Begoña se aparta el pelo de la cara y lo mira con un cansancio infinito. Le dice que vuelva a meterse en la cama y trate de dormir. A los Reyes Magos hay que dejarles trabajar tranquilos porque, si no, se irán y solo le dejarán carbón. Esas cosas, a los cincuenta años, Pedro, ya hay que saberlas. El presidente refunfuña, pero intuye que su mujer tiene razón. Vuelve a la cama y trata de contar ovejitas. Cada ovejita salta una valla y deroga a la anterior. A la ovejita derogatoria número 247 pierde el interés. Teme que los Reyes Magos no le vayan a traer el regalo que ha pedido, con la ilusión que le hace y la carta tan bonita que les escribió.
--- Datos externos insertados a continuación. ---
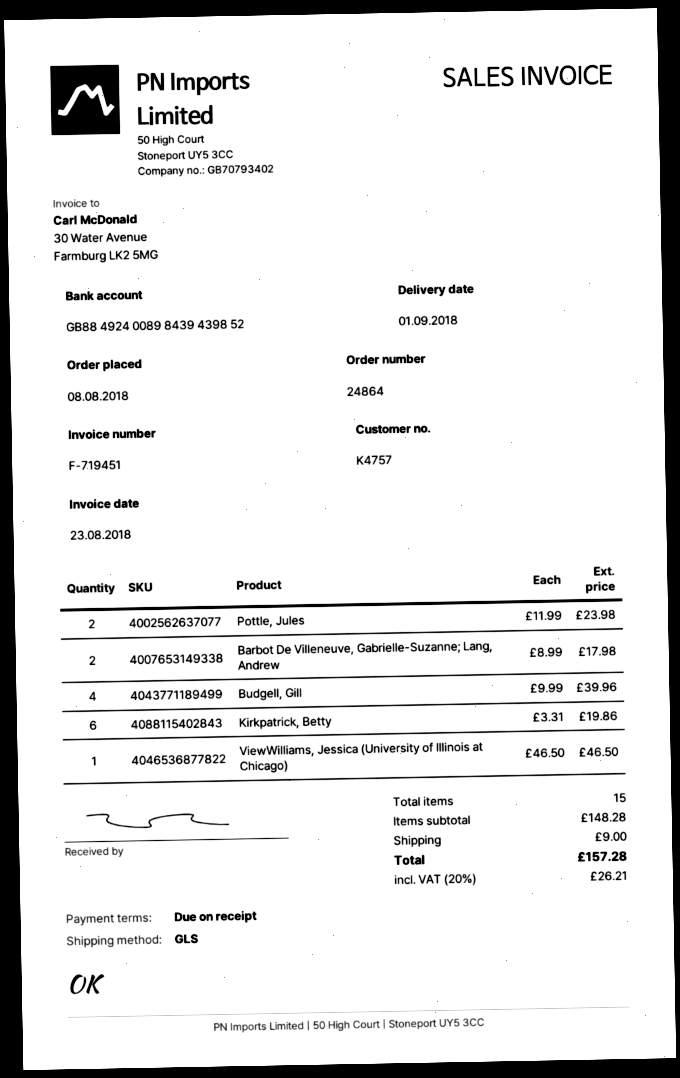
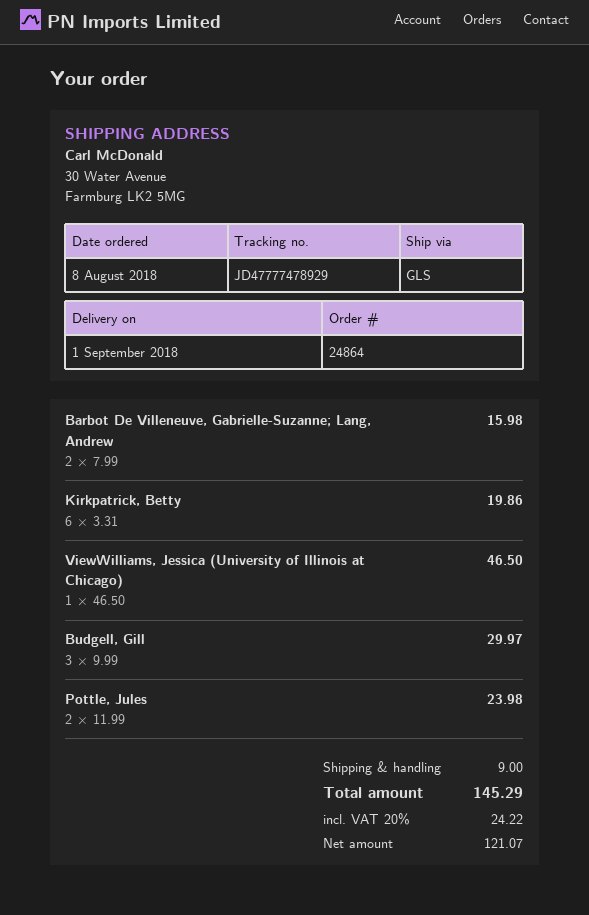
Barbot De Villeneuve, Gabrielle-Suzanne; Lang, Andrew: 2 x 8.99 = 17.98 -> 2 x 7.99 = 15.98
Budgell, Gill: 4 x 9.99 = 39.96 -> 3 x 9.99 = 29.97
tax: 20% = 26.21 -> 20% = 24.22
total: 157.28 -> 145.29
Con letra redondilla y temblorosa, les confesaba Pedro a Sus Majestades que este año él no había sido malo del todo, si acaso un poco mentirosillo, incluso muy mentirosillo, pero que tuvieran en cuenta lo de la pandemia y tal. Finalmente, cae dormido. Sueña que a Baltasar lo ha devuelto en caliente Marlaska nada más cruzar la frontera de Ceuta y que ahora tiene que regresar a Abu Dabi con el camello, la mirra (sea eso lo que sea) y su regalo. Se despierta empapado. Son las siete y media. Ahora sí; no aguanta más. Sale corriendo al salón, aparta los globitos de colores y rompe nerviosamente el envoltorio. Cuando abre la caja no puede reprimir un gritito de alegría. ¡Es el regalo que había pedido! Dice en voz alta: «¡Gracias, Reyes Magos!».

Sobre la alfombra, con los lacitos aún puestos, reposa Pablo Casado, líder de la oposición.